START DATA SECTION

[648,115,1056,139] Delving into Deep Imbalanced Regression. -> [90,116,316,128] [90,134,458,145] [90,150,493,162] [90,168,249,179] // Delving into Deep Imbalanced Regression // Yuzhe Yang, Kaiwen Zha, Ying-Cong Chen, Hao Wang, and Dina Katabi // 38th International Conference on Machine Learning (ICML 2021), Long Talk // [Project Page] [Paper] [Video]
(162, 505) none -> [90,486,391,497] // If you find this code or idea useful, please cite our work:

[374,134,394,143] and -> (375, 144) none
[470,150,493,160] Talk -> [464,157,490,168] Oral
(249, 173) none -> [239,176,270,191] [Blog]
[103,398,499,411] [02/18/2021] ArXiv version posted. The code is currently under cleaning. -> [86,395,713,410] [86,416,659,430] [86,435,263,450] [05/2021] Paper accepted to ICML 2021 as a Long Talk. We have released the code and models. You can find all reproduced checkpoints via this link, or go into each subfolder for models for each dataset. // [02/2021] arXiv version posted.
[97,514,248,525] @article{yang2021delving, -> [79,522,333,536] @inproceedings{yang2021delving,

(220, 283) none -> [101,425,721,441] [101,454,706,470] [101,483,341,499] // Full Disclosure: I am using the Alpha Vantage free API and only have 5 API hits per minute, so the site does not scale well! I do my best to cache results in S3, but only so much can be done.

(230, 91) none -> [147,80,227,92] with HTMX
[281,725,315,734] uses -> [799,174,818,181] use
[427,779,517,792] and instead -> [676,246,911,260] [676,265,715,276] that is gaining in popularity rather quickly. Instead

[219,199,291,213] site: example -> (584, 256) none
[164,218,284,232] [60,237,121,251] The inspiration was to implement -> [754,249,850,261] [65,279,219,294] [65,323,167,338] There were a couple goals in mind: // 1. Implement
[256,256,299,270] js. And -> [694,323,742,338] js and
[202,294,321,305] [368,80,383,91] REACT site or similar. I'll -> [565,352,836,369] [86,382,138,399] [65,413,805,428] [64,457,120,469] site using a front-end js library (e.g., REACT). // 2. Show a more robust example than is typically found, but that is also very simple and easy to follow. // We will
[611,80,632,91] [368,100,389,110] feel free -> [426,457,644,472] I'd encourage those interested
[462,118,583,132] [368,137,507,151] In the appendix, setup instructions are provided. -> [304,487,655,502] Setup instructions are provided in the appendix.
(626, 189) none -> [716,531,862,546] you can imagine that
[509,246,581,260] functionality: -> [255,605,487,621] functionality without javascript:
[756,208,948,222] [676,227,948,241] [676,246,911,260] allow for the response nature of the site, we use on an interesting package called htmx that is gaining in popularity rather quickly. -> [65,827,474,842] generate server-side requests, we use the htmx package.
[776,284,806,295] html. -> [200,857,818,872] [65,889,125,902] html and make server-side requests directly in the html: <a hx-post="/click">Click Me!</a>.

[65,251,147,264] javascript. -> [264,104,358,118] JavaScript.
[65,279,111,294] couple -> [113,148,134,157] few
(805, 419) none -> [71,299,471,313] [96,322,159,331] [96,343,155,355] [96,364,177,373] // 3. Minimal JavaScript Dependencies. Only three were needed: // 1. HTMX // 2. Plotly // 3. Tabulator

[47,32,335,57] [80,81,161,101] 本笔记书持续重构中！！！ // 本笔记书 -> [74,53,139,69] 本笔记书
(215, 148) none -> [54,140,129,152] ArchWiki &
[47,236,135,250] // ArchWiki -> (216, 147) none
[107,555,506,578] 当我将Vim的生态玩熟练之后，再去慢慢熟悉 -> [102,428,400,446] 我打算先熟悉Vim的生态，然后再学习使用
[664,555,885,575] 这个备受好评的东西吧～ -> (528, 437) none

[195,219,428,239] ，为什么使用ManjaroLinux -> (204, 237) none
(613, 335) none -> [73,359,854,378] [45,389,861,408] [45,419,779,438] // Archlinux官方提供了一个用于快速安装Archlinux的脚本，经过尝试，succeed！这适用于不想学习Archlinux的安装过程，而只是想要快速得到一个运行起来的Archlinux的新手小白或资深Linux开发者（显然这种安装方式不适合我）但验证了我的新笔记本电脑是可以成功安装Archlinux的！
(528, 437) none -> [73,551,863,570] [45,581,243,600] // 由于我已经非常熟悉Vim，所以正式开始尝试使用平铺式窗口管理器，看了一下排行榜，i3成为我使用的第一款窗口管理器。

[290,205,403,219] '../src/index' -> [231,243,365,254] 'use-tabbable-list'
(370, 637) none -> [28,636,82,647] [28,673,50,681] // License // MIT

END DATA SECTION

◆ **WORK ORDER**
Start at the first line of the material. Reproduce every line exactly, ending with the line that holds "[470,150,493,160] Talk ->".

◆ **RESULT OF THIS TASK**
[648,115,1056,139] Delving into Deep Imbalanced Regression. -> [90,116,316,128] [90,134,458,145] [90,150,493,162] [90,168,249,179] // Delving into Deep Imbalanced Regression // Yuzhe Yang, Kaiwen Zha, Ying-Cong Chen, Hao Wang, and Dina Katabi // 38th International Conference on Machine Learning (ICML 2021), Long Talk // [Project Page] [Paper] [Video]
(162, 505) none -> [90,486,391,497] // If you find this code or idea useful, please cite our work:

[374,134,394,143] and -> (375, 144) none
[470,150,493,160] Talk -> [464,157,490,168] Oral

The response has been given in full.